WASHINGTON, D.C. - File this under unsurprising but notable: States whose leaders didn’t embrace the Affordable Care Act are now experiencing a higher rate of uninsured residents.
According to The Gallup-Healthways Well-Being Index released Tuesday, the percentage of the nation’s insured population is split along two fine lines: states that embraced the Affordable Care Act and those that fought it.
The index determined that in states that accepted the ACA’s “core” coverage provisions, the number of uninsured residents dropped by an average of 4 percent. Core provisions are defined in the study as expanding Medicaid and establishing a state-based exchange or federal partnership.
The 10 states with the largest reduction of uninsured residents between 2013 and mid 2014 all implemented those measures.

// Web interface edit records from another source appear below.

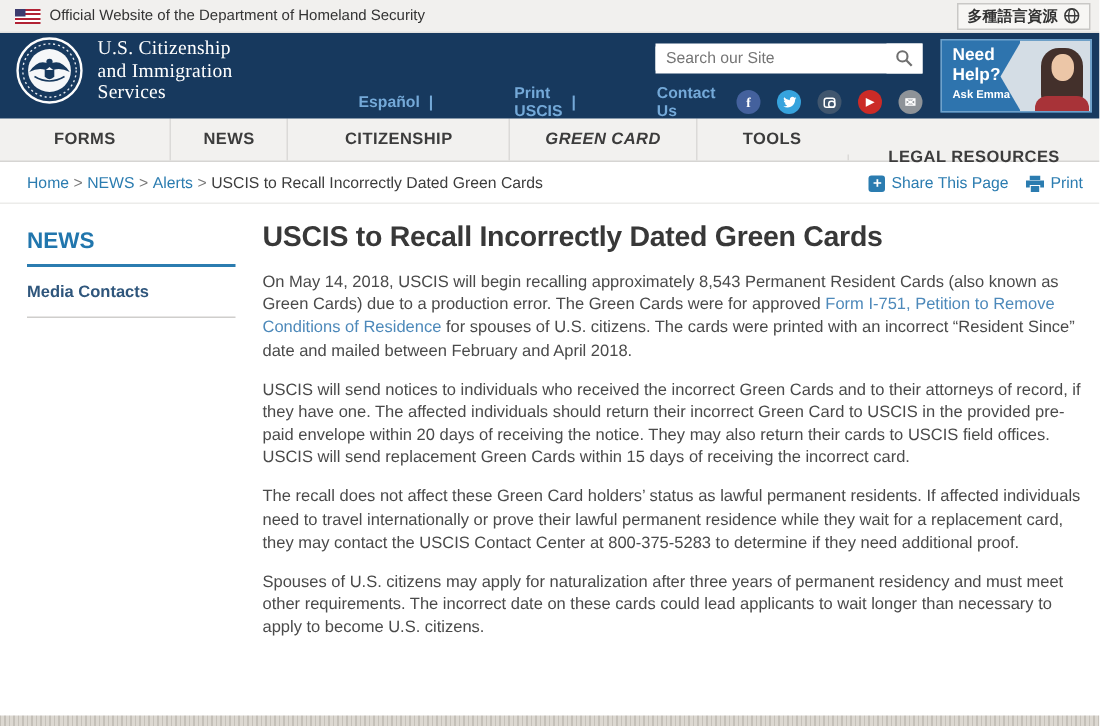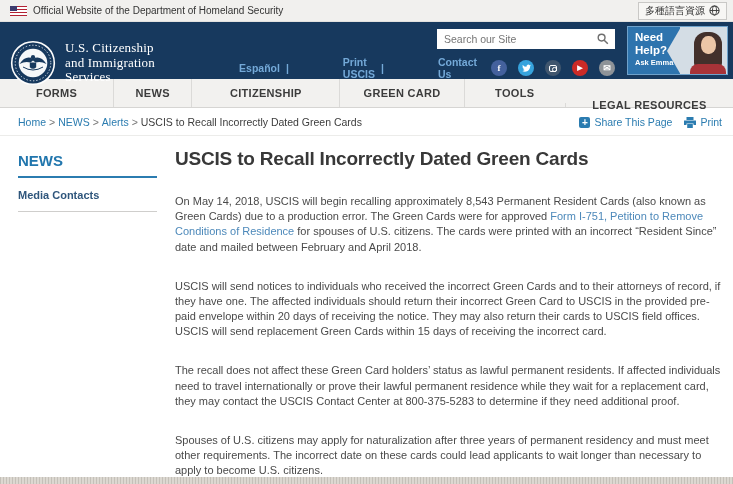--- a/index.html
+++ b/index.html
@@ -9,25 +9,25 @@
 
   
   .topbar { height:22px; background:#f1f0ee; display:flex; align-items:center;
             justify-content:space-between; padding:0 6px 0 10px; border-bottom:1px solid #e2e1df; }
   .topbar-left { display:flex; align-items:center; gap:6px; font-size:10px; color:#333; }
   .flag { position:relative; width:17px; height:10px; display:inline-block;
           background:repeating-linear-gradient(#b22234 0 1.4px, #fff 1.4px 2.9px); }
   .flag .canton { position:absolute; left:0; top:0; width:7px; height:5.5px; background:#3c3b6e; }
   .lang-btn { display:flex; align-items:center; gap:4px; background:#f7f6f4; border:1px solid #c9c8c6;
               padding:1px 6px; font-size:10px; color:#333; cursor:pointer; height:18px;
-              font-family:"Liberation Sans", sans-serif; }
+              font-family:"Liberation Sans", sans-serif;font-weight:bold; }
 
   
   .header { position:relative; height:57px; background:#17395e; }
-  .logo { position:absolute; left:10px; top:18px; display:flex; align-items:center; gap:9px; cursor:pointer; }
+  .logo { position:absolute; left:10px; top:2px; display:flex; align-items:center; gap:9px; cursor:pointer; }
   .logo-text { color:#fff; font-family:"Liberation Serif", serif; font-size:13px; line-height:1.12; letter-spacing:.2px; }
   .search-box { position:absolute; left:437px; top:7px; width:178px; height:20px; background:#fff;
                 display:flex; align-items:center; }
   .search-box input { flex:1; border:none; outline:none; height:16px; padding-left:7px; font-size:10.5px;
                       color:#444; font-family:"Liberation Sans", sans-serif; }
   .search-btn { width:24px; height:20px; background:#fff; border:none; cursor:pointer;
                 display:flex; align-items:center; justify-content:center; }
   .utility-row { position:absolute; left:330px; top:34px; width:285px; display:flex; align-items:center;
                  justify-content:flex-end; gap:6px; font-size:10.5px; font-weight:bold; color:#74a9d8; }
   .utility-row a { color:#74a9d8; text-decoration:none; cursor:pointer;margin-left:48px; }
@@ -60,21 +60,21 @@
                border-radius:46%; }
   .emma-shirt { position:absolute; right:1px; bottom:-2px; width:36px; height:12px; background:#a83338;
                 border-radius:8px 8px 0 0; }
 
   
   .nav { height:29px; background:#f2f1ef; border-bottom:1px solid #d6d5d3; display:flex; }
   .nav-item { display:flex; align-items:center; justify-content:center; font-size:11px; font-weight:bold;
               color:#3c3c3c; letter-spacing:.3px; text-decoration:none; cursor:pointer; }
   .nav-item + .nav-item { border-left:1px solid #dbdad8; }
   .nav-item:nth-child(1){ flex:113; } .nav-item:nth-child(2){ flex:77; }
-  .nav-item:nth-child(3){ flex:147; } .nav-item:nth-child(4){ flex:123; }
+  .nav-item:nth-child(3){ flex:147; } .nav-item:nth-child(4){ flex:123;font-style:italic; }
   .nav-item:nth-child(5){ flex:100; } .nav-item:nth-child(6){ flex:167;margin-top:24px; }
 
   
   .crumb-row { display:flex; justify-content:space-between; align-items:center;
                padding:8px 11px 7px 18px; font-size:10.5px; border-bottom:1px solid #ececea; }
   .crumbs { color:#555; }
   .crumbs a { color:#2b7cb0; text-decoration:none; cursor:pointer; }
   .crumb-sep { color:#777; margin:0 3px; }
   .crumb-current { color:#3c3c3c; }
   .page-tools { display:flex; align-items:center; gap:12px; }
@@ -87,21 +87,21 @@
   .content { display:flex; align-items:flex-start; }
   .sidebar { width:157px; padding:16px 0 0 18px; flex:none; }
   .sidebar-title { color:#2176ad; font-size:15px; font-weight:bold; padding-bottom:7px;
                    border-bottom:2px solid #2b7cb0; }
   .side-item { display:block; font-size:11px; font-weight:bold; color:#2f567c; text-decoration:none;
                padding:11px 0 10px 0; border-bottom:1px solid #cfcecc; cursor:pointer; }
   .main { flex:1; padding:12px 11px 0 18px; }
   .article-title { font-size:19px; font-weight:bold; color:#383838; letter-spacing:-.2px; }
   .spanish-row { text-align:right; margin-top:15px; }
   .spanish-row a { font-size:10.5px; color:#2b7cb0; text-decoration:none; cursor:pointer; }
-  .para { font-size:11px; color:#4a4a4a; line-height:1.38; margin-top:24px; }
+  .para { font-size:11px; color:#4a4a4a; line-height:1.38; margin-top:11px; }
   .para a { color:#4d89ba; text-decoration:none; cursor:pointer; }
 
   
   .bottom-band { position:absolute; left:0; bottom:0; width:733px; height:7px; background:#dcd8d1;
                  background-image:repeating-linear-gradient(90deg, rgba(90,85,75,.18) 0 1px, transparent 1px 3px); }
 </style>
 </head>
 <body>
 
 <div class="page">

Arkansas and Kentucky top the list with the most significant percentage decreases—a 10 percent and 8.5 percent drop respectively. Both states readily adopted the healthcare law.
The states that chose to expand Medicare and establish exchanges also saw lower insurance rates by about 2.6 percentage points, the study found. Overall the states that implemented those core mechanisms of the ACA reduced their uninsured rates three times more than the states that did not.
In states that already had significant levels of insurance coverage, not many changes were measured. The poll found hardly any variation in Vermont and Massachusetts for example.
“While a majority of Americans continue to disapprove of the Affordable Care Act, the uninsured rate is declining, as the law intended,” the report stated.
“The uninsured rate peaked at 18 percent in the third quarter of 2013 -- the three months immediately preceding the opening of the healthcare exchanges -- and has since declined to 13.4 percent in the second quarter of 2014, the lowest quarterly rate in more than six years of Gallup-Healthways Well-Being Index trending.”